### Task requirements
Word for word, and without a single picture, repeat the entries.
# # #
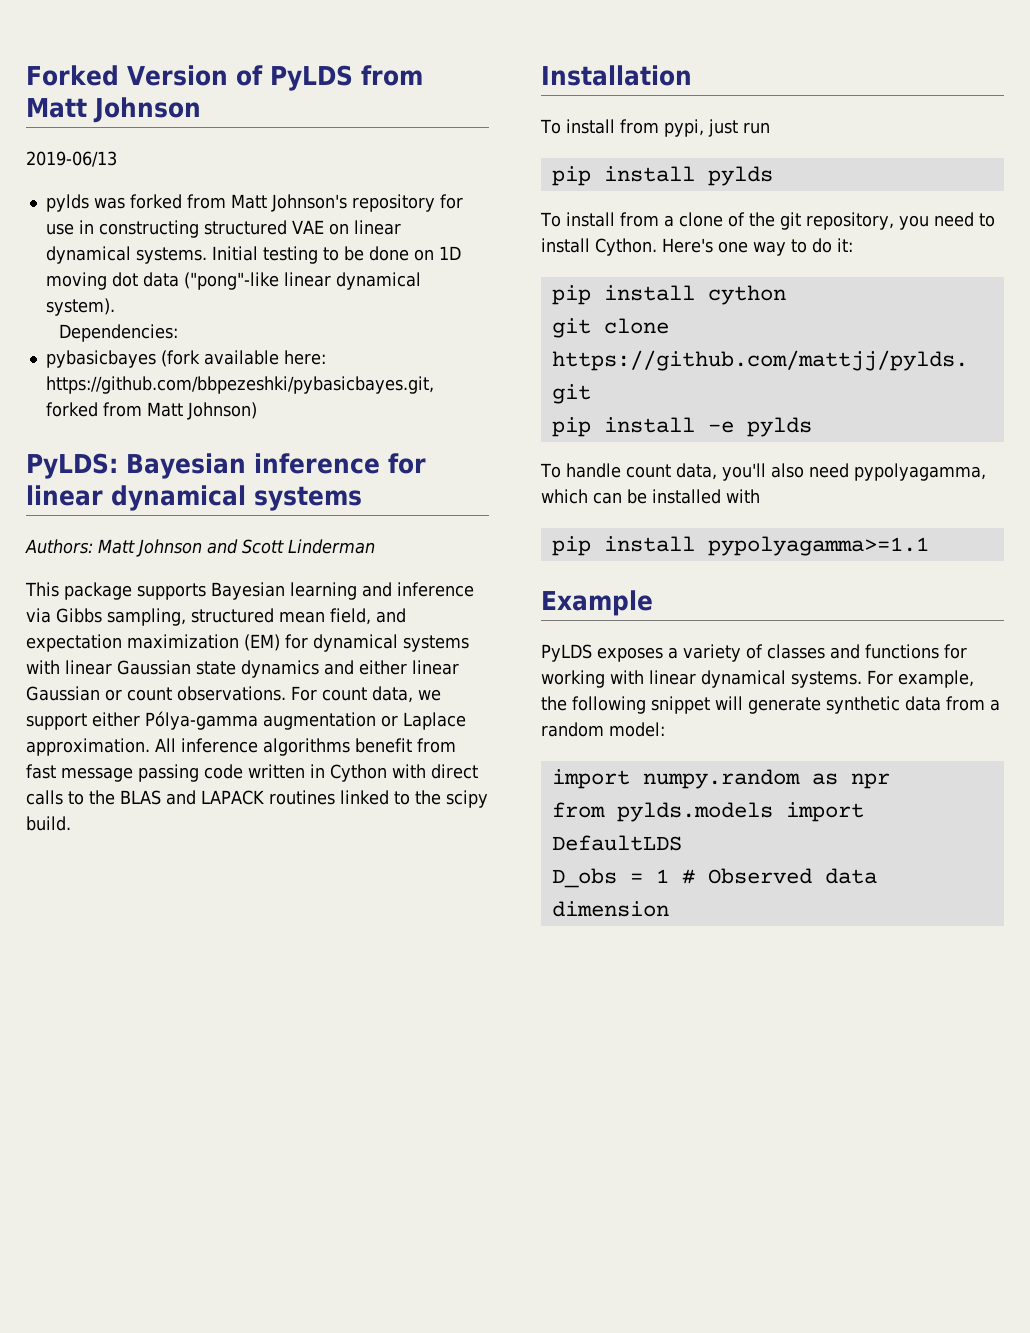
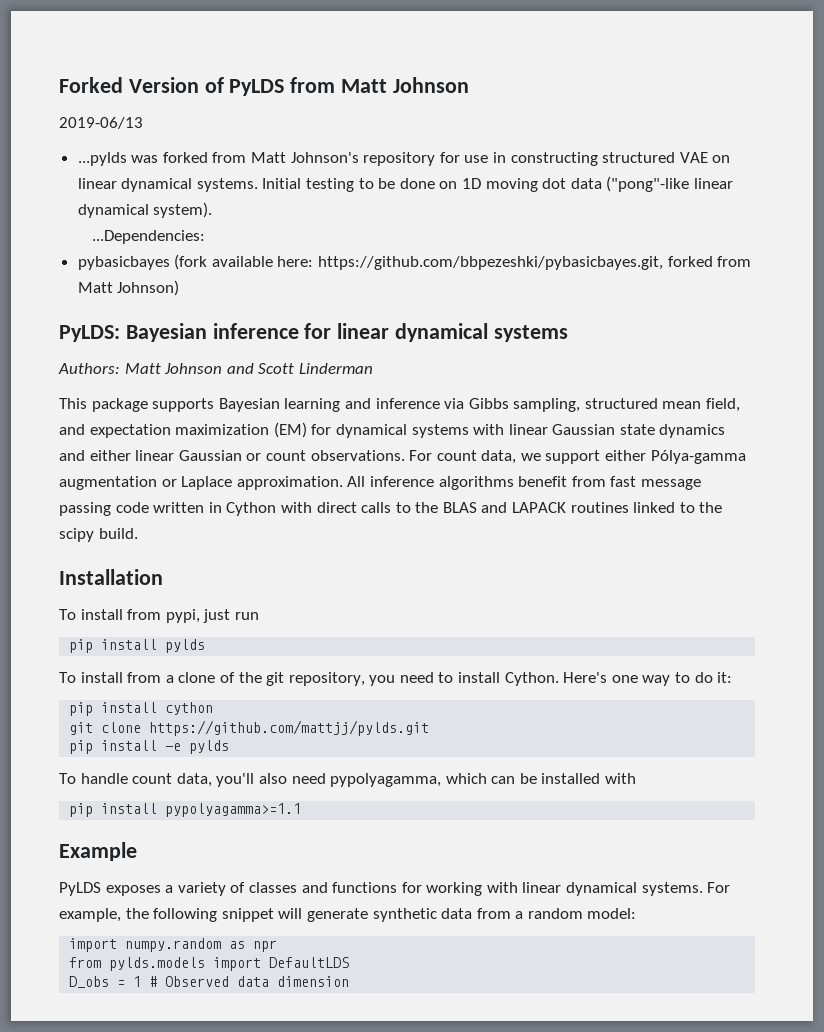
- pylds was forked from Matt Johnson's repository for use in constructing structured VAE on linear dynamical systems.
+ ...pylds was forked from Matt Johnson's repository for use in constructing structured VAE on linear dynamical systems.
- Dependencies:
+ ...Dependencies:

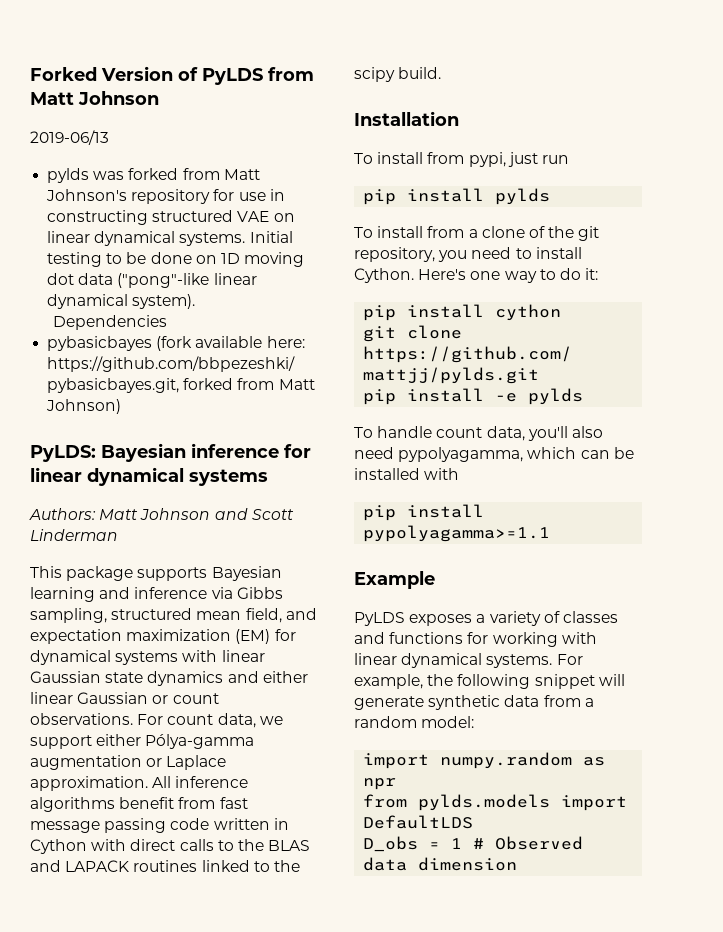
- ...pylds was forked from Matt Johnson's repository for use in constructing structured VAE on linear dynamical systems.
+ pylds was forked from Matt Johnson's repository for use in constructing structured VAE on linear dynamical systems.
- ...Dependencies:
+ Dependencies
# # #
### Response for this exercise
- pylds was forked from Matt Johnson's repository for use in constructing structured VAE on linear dynamical systems.
+ ...pylds was forked from Matt Johnson's repository for use in constructing structured VAE on linear dynamical systems.
- Dependencies:
+ ...Dependencies:

- ...pylds was forked from Matt Johnson's repository for use in constructing structured VAE on linear dynamical systems.
+ pylds was forked from Matt Johnson's repository for use in constructing structured VAE on linear dynamical systems.
- ...Dependencies:
+ Dependencies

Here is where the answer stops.